• [Work to complete] Extract each line holding the word "descending" from the entries.

• [Provided entries]
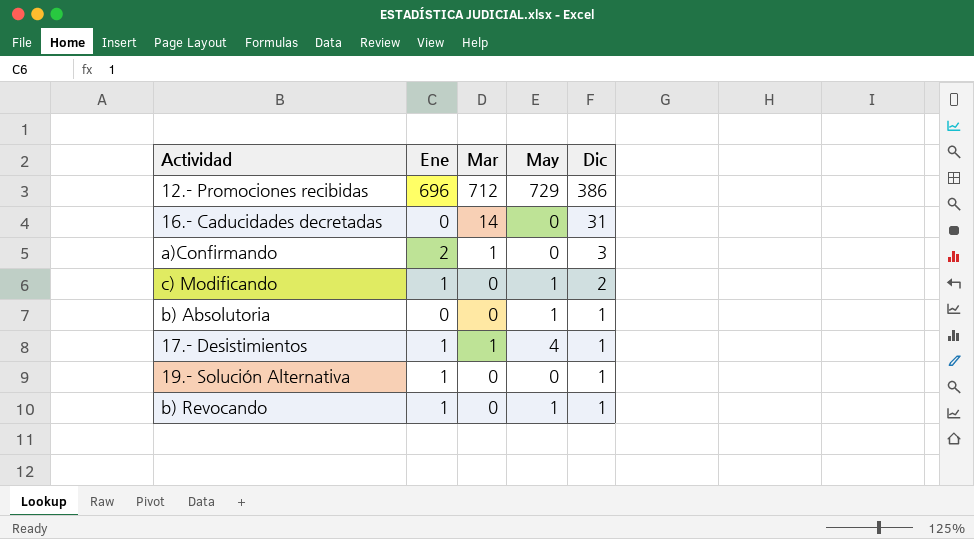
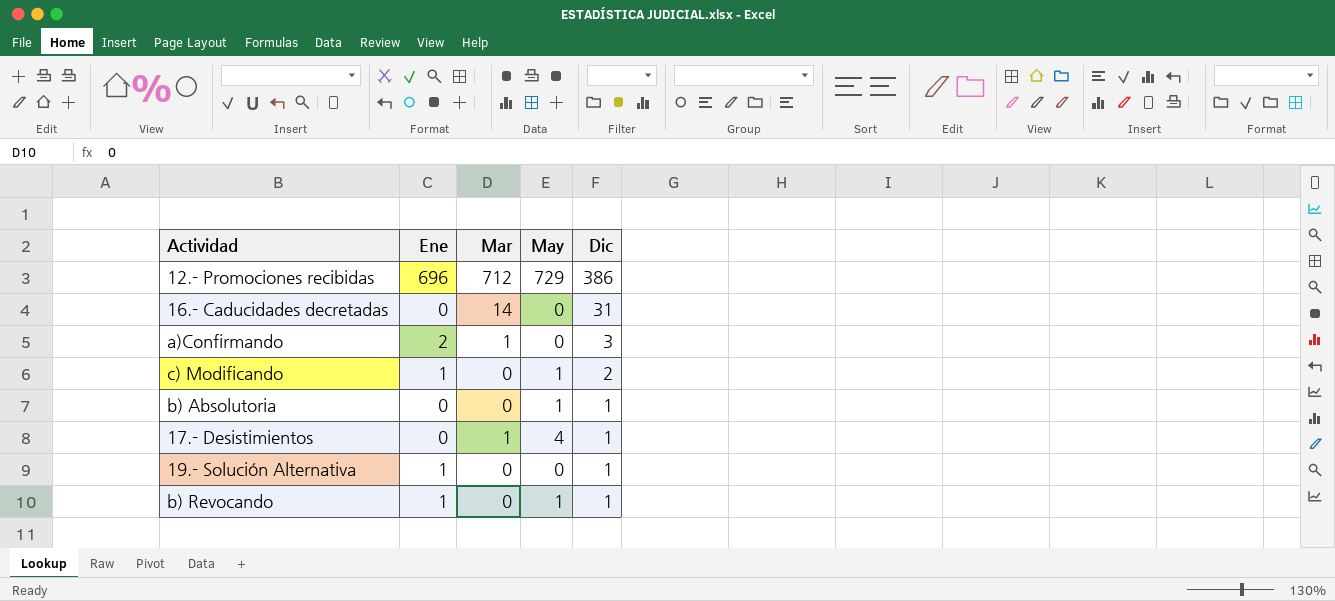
17.- Desistimientos | Ene: 1 -> 0

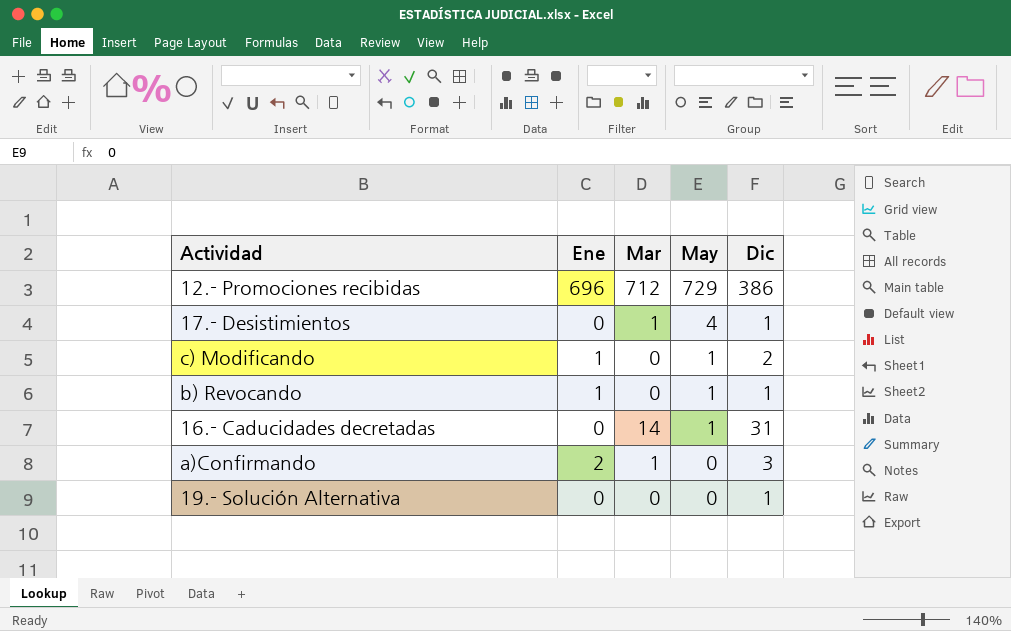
row order: Dic descending -> May descending
row b) Absolutoria: 0 | 0 | 1 | 1 -> none
16.- Caducidades decretadas | May: 0 -> 1
19.- Solución Alternativa | Ene: 1 -> 0

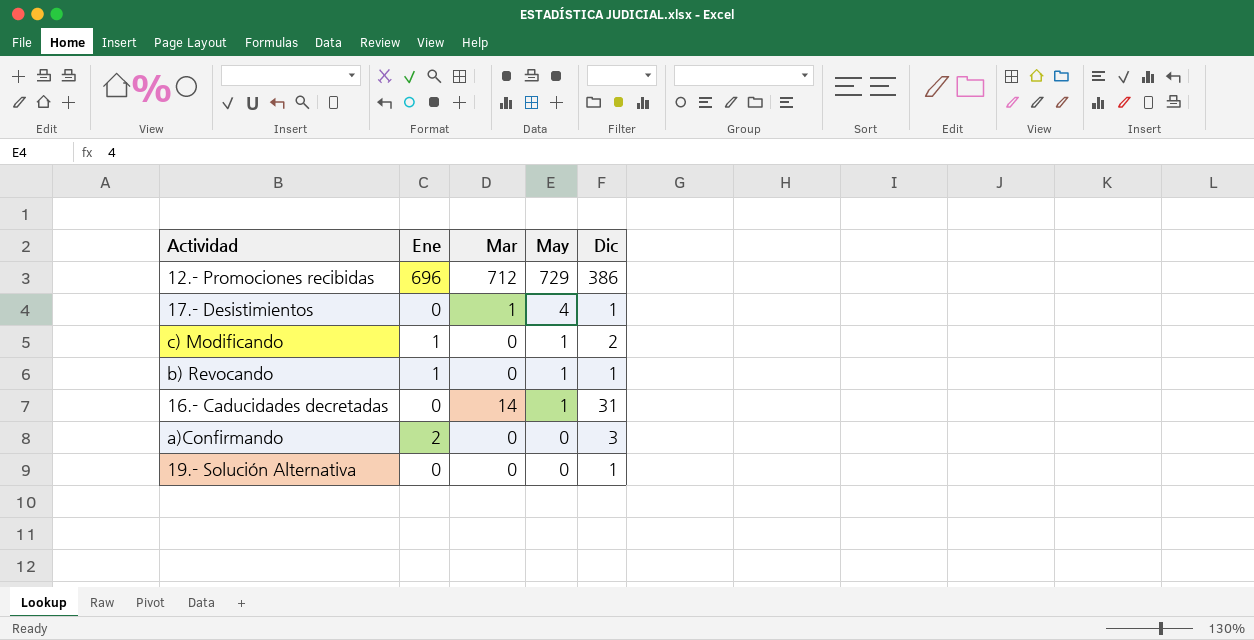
a)Confirmando | Mar: 1 -> 0

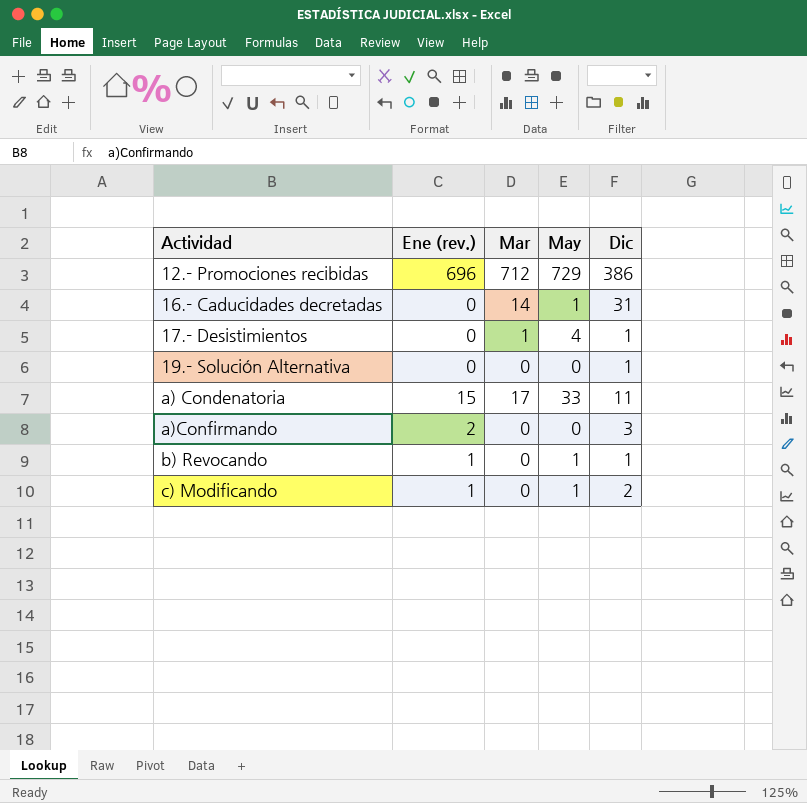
row order: May descending -> Actividad ascending
column name: Ene -> Ene (rev.)
row a) Condenatoria: none -> 15 | 17 | 33 | 11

• [Task response]
row order: Dic descending -> May descending
row order: May descending -> Actividad ascending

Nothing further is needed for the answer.